-- The problem --
Word-for-word transcription needed. Include every entry below but no pictures.

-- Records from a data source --

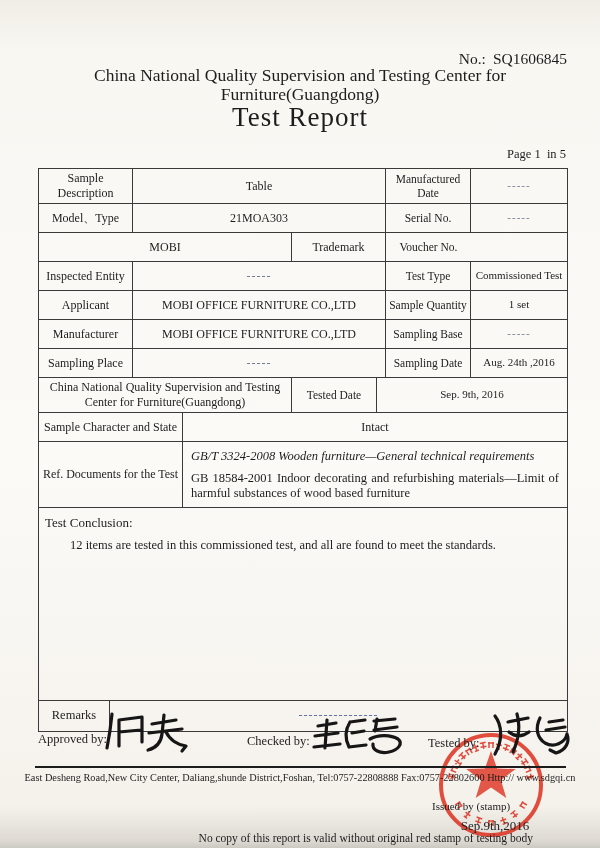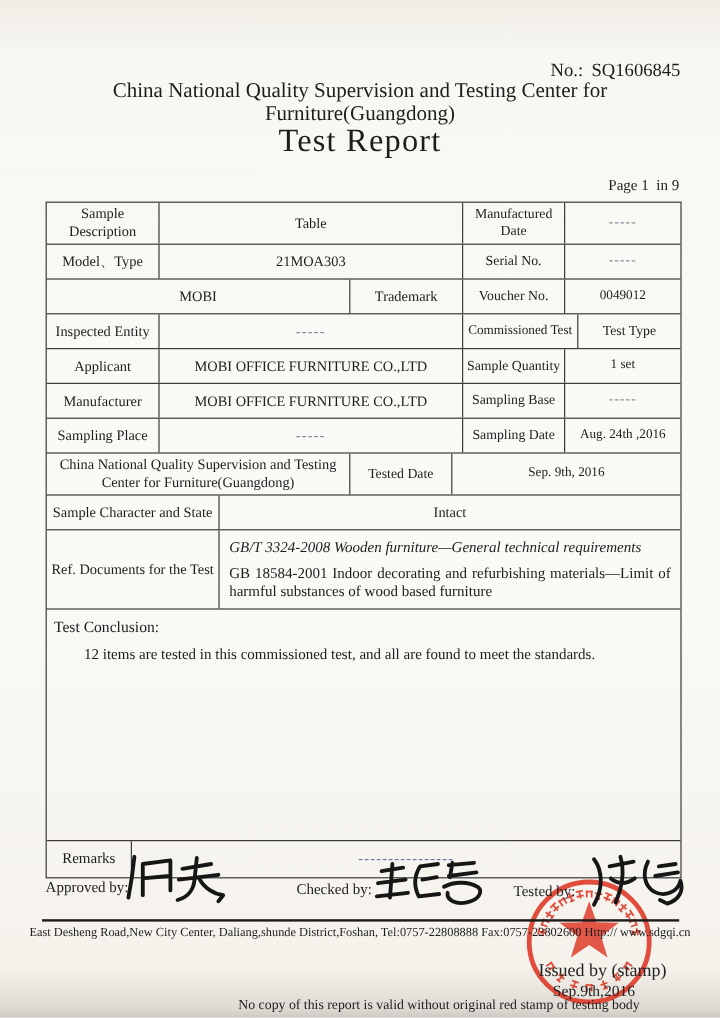"Page 1 in 9" div.page-ind { text: 9 -> 5 }
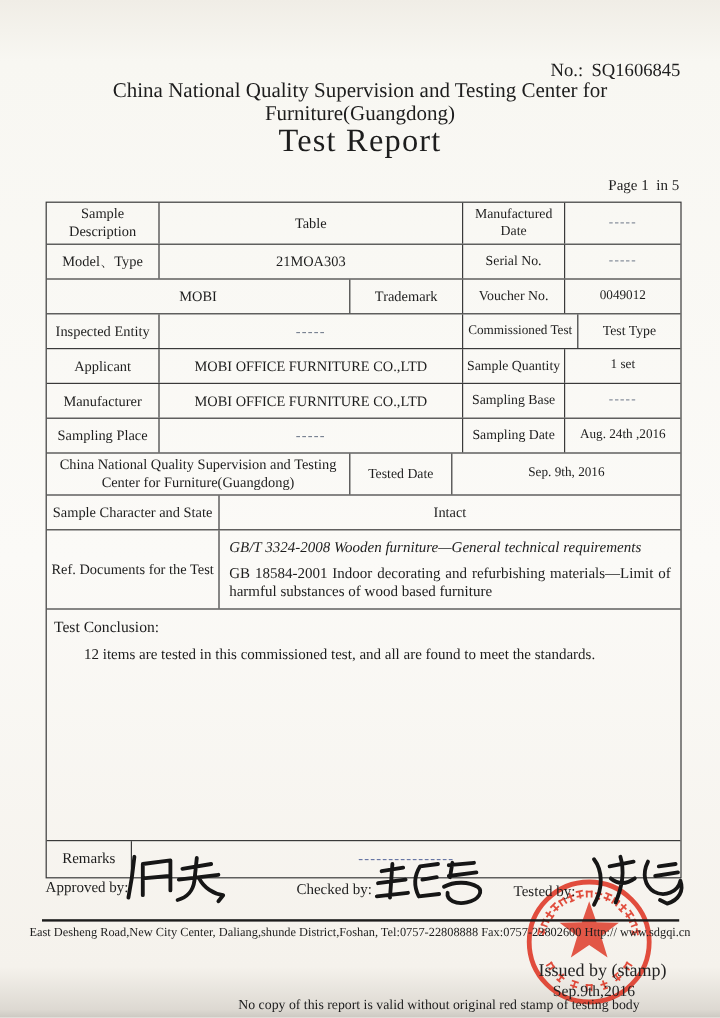"0049012" div.c { html: <div>0049012</div> -> none }
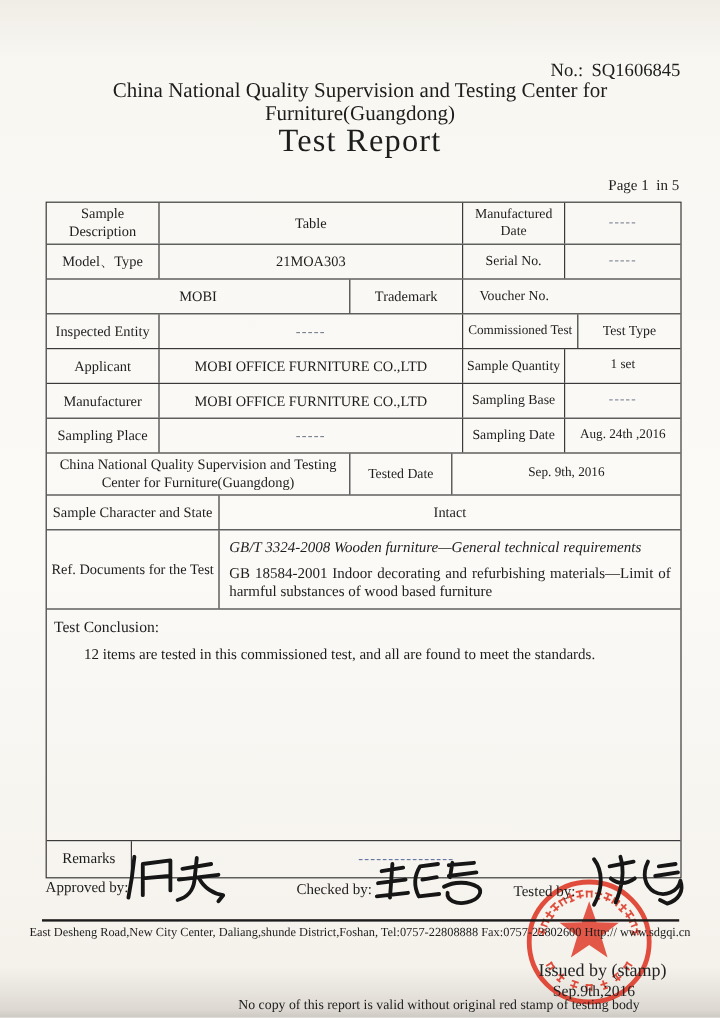"Commissioned Test" div.c { order: before "Test Type" -> after "Test Type" }
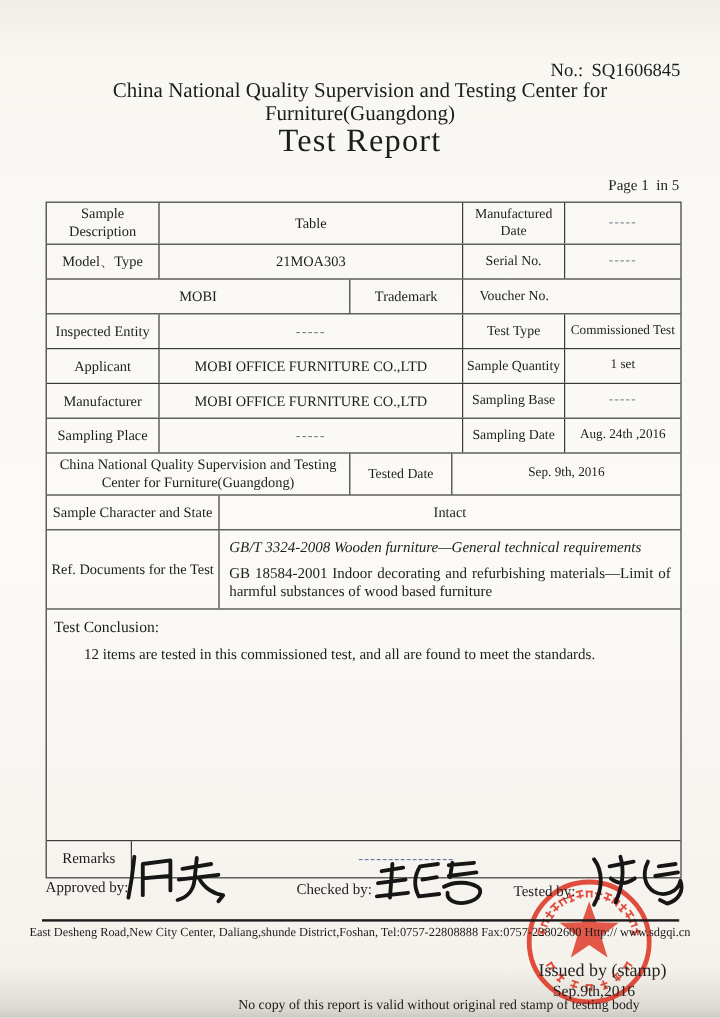"Issued by (stamp)" .stamp-issued { font-size: 15px -> 11px; text-align: center -> none }
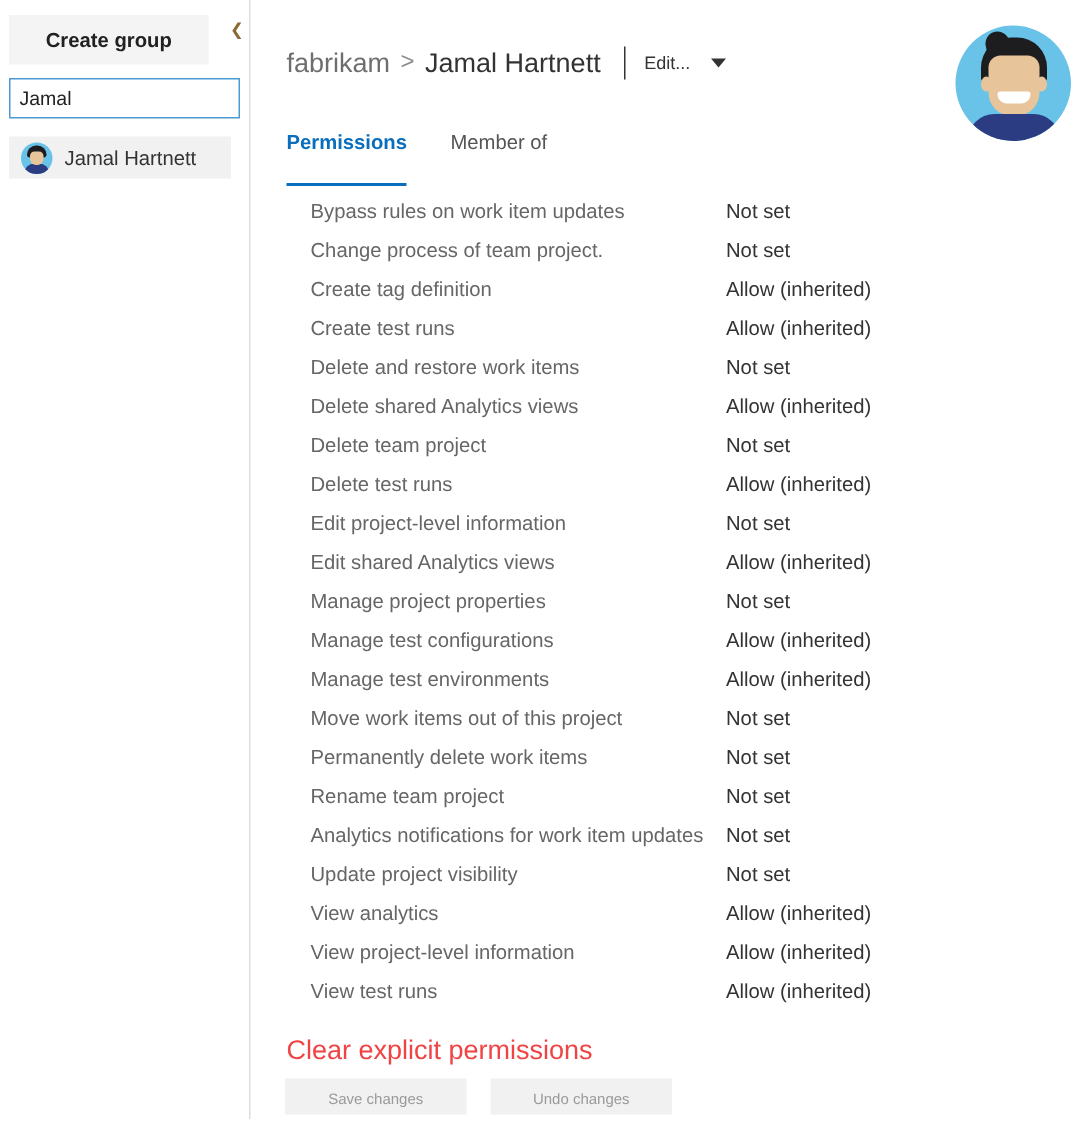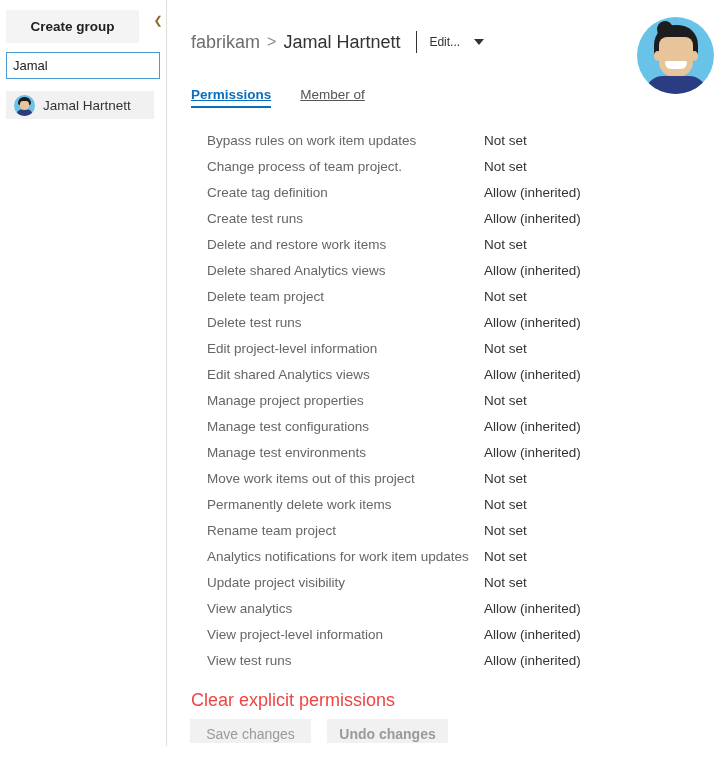"Permissions" .tab { padding-bottom: 4px -> 20px; text-decoration: underline -> none }
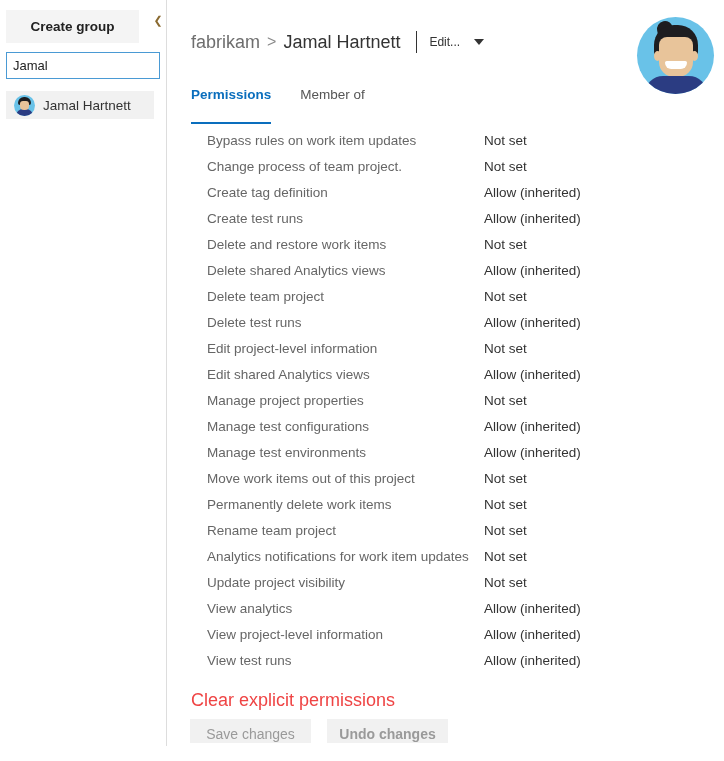"Save changes" .action-button { font-size: 14px -> 10px }
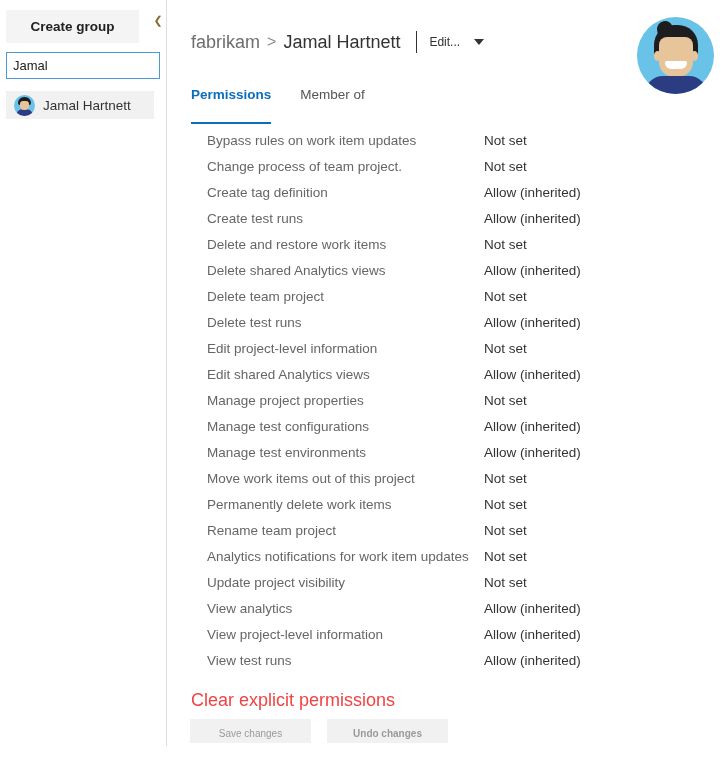"Undo changes" #undo-changes-button { font-weight: bold -> none }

-- Solved problem --
"Page 1 in 9" div.page-ind { text: 9 -> 5 }
"0049012" div.c { html: <div>0049012</div> -> none }
"Commissioned Test" div.c { order: before "Test Type" -> after "Test Type" }
"Issued by (stamp)" .stamp-issued { font-size: 15px -> 11px; text-align: center -> none }
"Permissions" .tab { padding-bottom: 4px -> 20px; text-decoration: underline -> none }
"Save changes" .action-button { font-size: 14px -> 10px }
"Undo changes" #undo-changes-button { font-weight: bold -> none }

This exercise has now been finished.